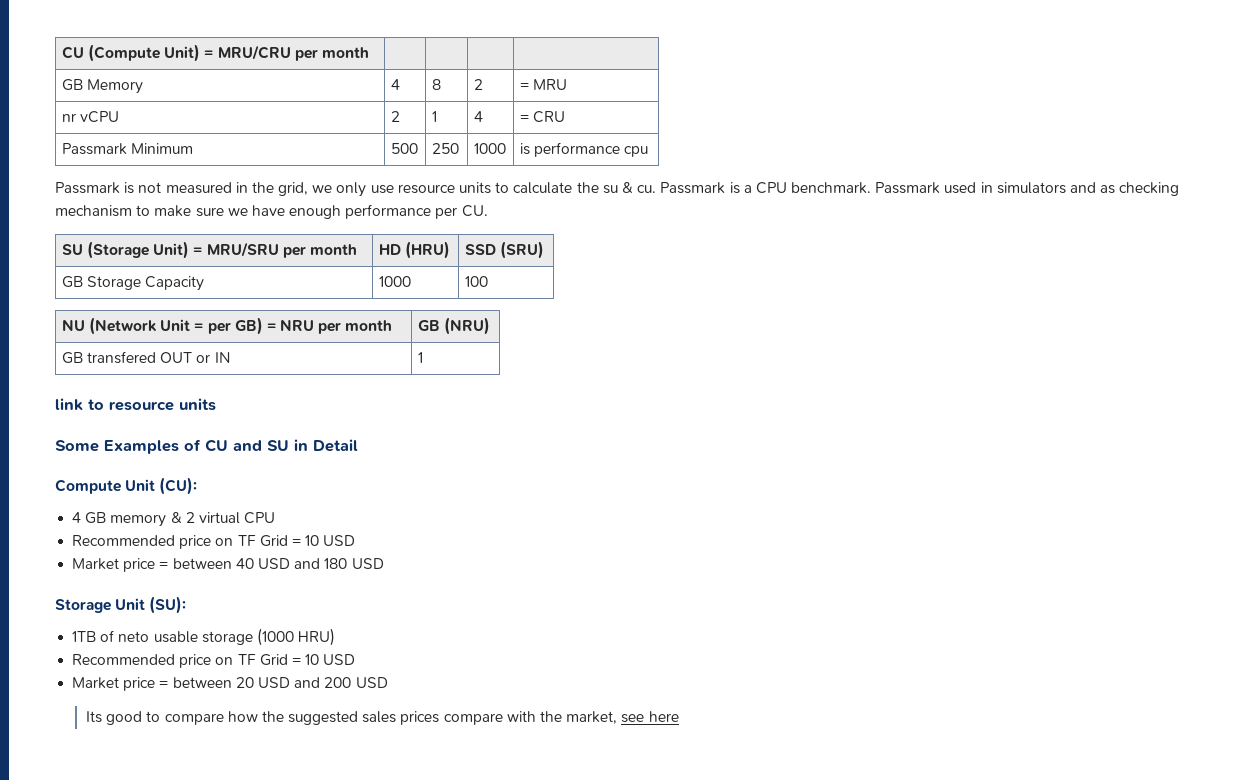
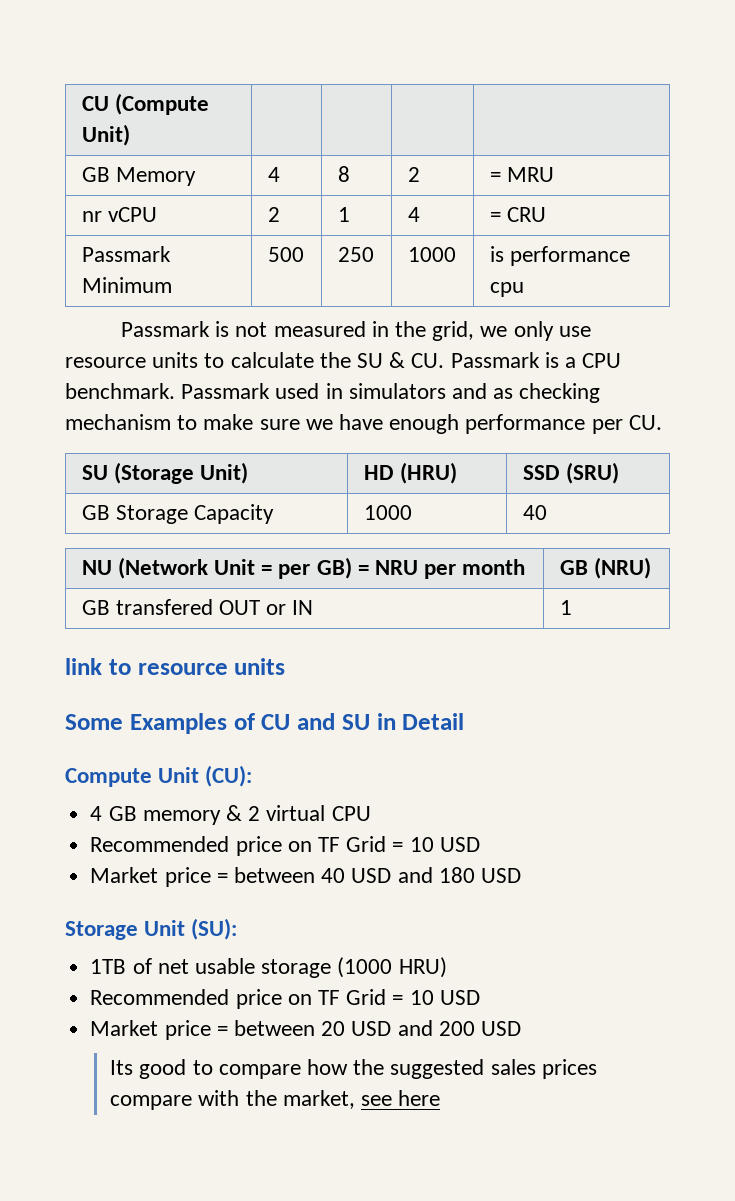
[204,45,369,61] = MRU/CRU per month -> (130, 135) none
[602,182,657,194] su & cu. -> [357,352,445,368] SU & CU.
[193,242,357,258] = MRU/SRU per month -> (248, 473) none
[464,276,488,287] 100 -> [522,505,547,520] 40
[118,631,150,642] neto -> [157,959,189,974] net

--------

§ **WORK REQUIRED**
Each line with "month" in it must be identified and copied from the material.

§ **RESPONSE FOR THIS EXERCISE**
[204,45,369,61] = MRU/CRU per month -> (130, 135) none
[193,242,357,258] = MRU/SRU per month -> (248, 473) none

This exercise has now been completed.